### Exercise description
Retype, character for character, the line containing "Dogzymes Canine Probiotic Paste 15g: 10 -> 15" along with each line after it through the end of the data, and only those.

### Records to process
┌────────

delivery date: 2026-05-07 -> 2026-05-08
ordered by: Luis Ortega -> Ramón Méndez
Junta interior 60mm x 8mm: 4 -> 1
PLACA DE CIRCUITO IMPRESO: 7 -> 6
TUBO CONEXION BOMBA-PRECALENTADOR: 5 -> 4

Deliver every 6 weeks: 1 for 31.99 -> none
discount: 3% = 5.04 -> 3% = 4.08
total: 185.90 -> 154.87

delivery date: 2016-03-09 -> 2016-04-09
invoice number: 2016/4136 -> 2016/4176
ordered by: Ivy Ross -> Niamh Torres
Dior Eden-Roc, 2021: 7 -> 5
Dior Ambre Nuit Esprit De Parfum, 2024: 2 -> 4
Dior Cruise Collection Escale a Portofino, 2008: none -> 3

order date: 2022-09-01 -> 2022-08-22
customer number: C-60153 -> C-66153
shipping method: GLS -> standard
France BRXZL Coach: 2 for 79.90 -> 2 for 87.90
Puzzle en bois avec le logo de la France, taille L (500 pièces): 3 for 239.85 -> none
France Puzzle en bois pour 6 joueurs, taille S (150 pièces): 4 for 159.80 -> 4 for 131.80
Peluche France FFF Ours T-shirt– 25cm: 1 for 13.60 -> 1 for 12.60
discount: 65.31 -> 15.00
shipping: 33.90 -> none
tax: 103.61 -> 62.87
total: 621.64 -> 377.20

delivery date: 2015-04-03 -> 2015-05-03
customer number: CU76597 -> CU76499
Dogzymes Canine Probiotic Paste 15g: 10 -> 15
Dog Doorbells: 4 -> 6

└────────

### Task response
Dogzymes Canine Probiotic Paste 15g: 10 -> 15
Dog Doorbells: 4 -> 6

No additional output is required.